Le campus universitaire d’Aboudaou, à Béjaïa, abrite depuis hier, une conférence internationale ayant pour thème «La dualité de la production de l’énergie électrique en Algérie : entre ressources fossiles et ressources renouvelables».

Cette manifestation scientifique dont les travaux se poursuivront aujourd’hui, a été organisée par la faculté des sciences économiques, commerciales et des sciences de gestion de l’université Abderrahmane-Mira de Béjaïa, en collaboration avec le laboratoire «Economie et Développement» et le laboratoire de recherche en management et techniques quantitatives. Plusieurs chercheurs universitaires, des experts, des professionnels algériens et étrangers, des opérateurs économiques…, s’attèlent à «évaluer les coûts financiers, économiques et sociaux de l’exploitation des deux ressources énergétiques, fossiles et renouvelables, de façon séparée ou conjointe, afin de produire l’énergie électrique.» Les organisateurs de cette rencontre scientifique ont tenu à souligner d’emblée que l’Algérie ambitionne d’augmenter sa production énergétique qui, selon eux, devrait atteindre un volume de production record de 25 000 mégawatts à l’horizon 2025. D’où la nécessité d’investir dans le développement des énergies renouvelables, a-t-on soutenu. À noter que la problématique de la conférence a été déclinée en six grands axes, à savoir une «évaluation du besoin de consommation de l’électricité en Algérie ; le potentiel algérien en termes d’énergies fossiles et d’énergies renouvelables ; les techniques de production des énergies renouvelables ; la transition et le mix énergétique, et enfin, l’hybridation des systèmes de production de l’électricité : avantages et coûts». Intervenant, hier, dans le premier panel, consacré aux «enjeux pour l’Algérie à réussir sa transition énergétique, du fossile au renouvelable», l’économiste Mustpha Mékidèche, vice-président du Cnes, a eu à aborder le thème «A propos du diptype transition énergétique. Energies renouvelables ou gaz non conventionnel : une fausse alternative pour l’Algérie dans un cadre macroéconomique contraint (2018-2035). ».

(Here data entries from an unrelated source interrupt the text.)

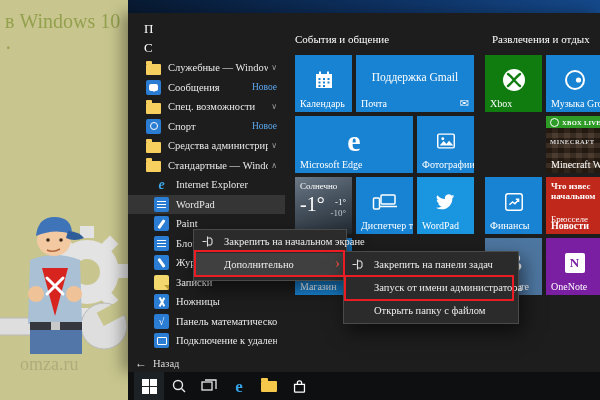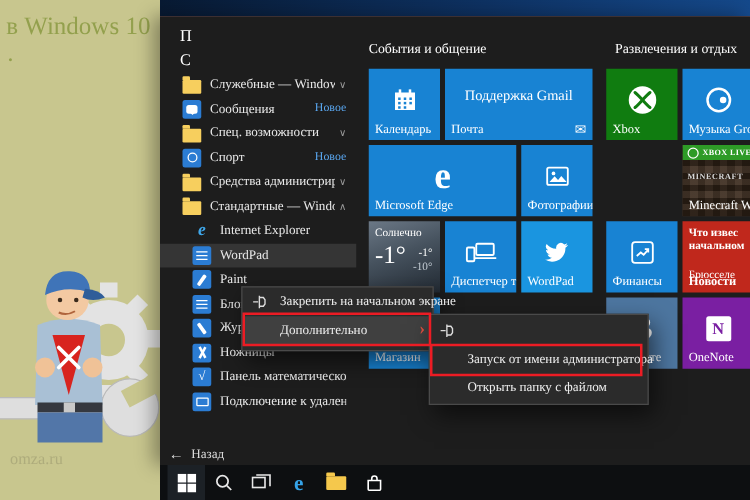"Закрепить на панели задач" span { html: none -> <span>Закрепить на панели задач</span> }
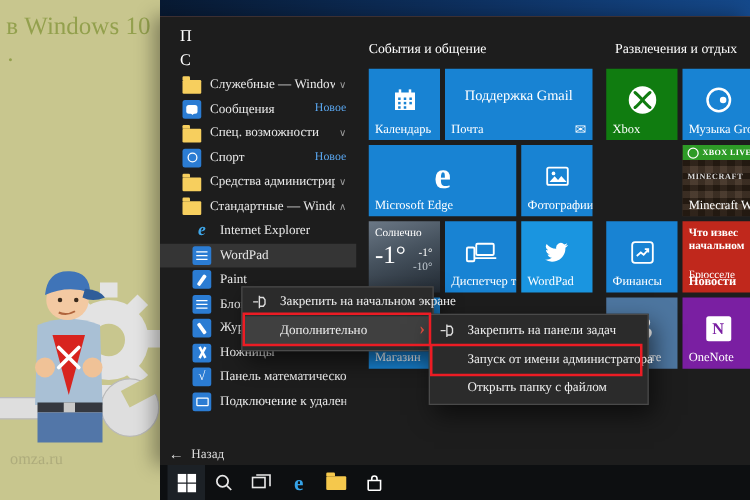"Записки" div.app-row { html: none -> <div> <span></span> <span>Записки</span> </div> }
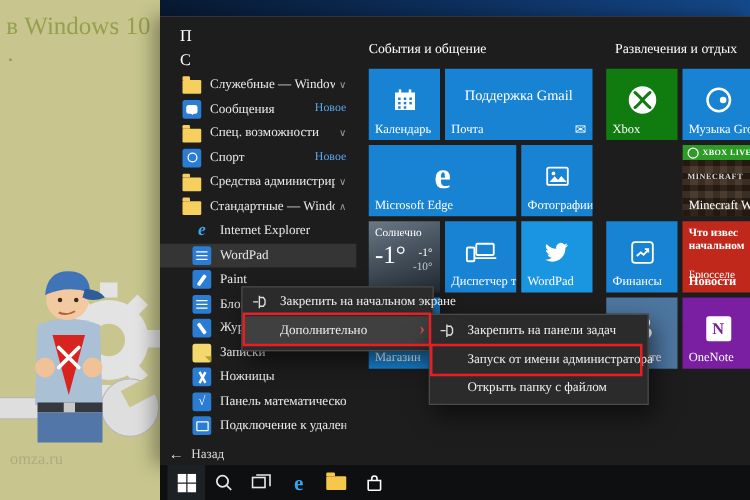"omza.ru" .watermark { font-size: 13px -> 18px; left: 8px -> 20px }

Ne mâchant pas ses mots, le conférencier a plaidé pour «l’exploitation du gaz non conventionnel, le gaz de schiste en l’occurrence», affirmant que «c’est un fantasme que de penser que nous allons passer au renouvelable dans la conjoncture actuelle où le secteur énergétique est en recul». Pour lui, il n’y a pas que le problème de chute des cours des hydrocarbures, mais aussi celui des quantités produites qui connaît ces dernières années, un net recul. Par ailleurs, M. Mékidèche déplore que «la mise en œuvre du programme des énergies renouvelables, présenté en 2011, tarde à se concrétiser», ajoutant qu’« il y a eu une inertie flagrante ». C’est pour cela d’ailleurs, que le recours au gaz de schiste est incontournable, d’autant que les potentialités sont de 22 000 milliards de m3 alors que l’énergie fossile est de quelque 4 000 milliards de m3, a-t-il soutenu.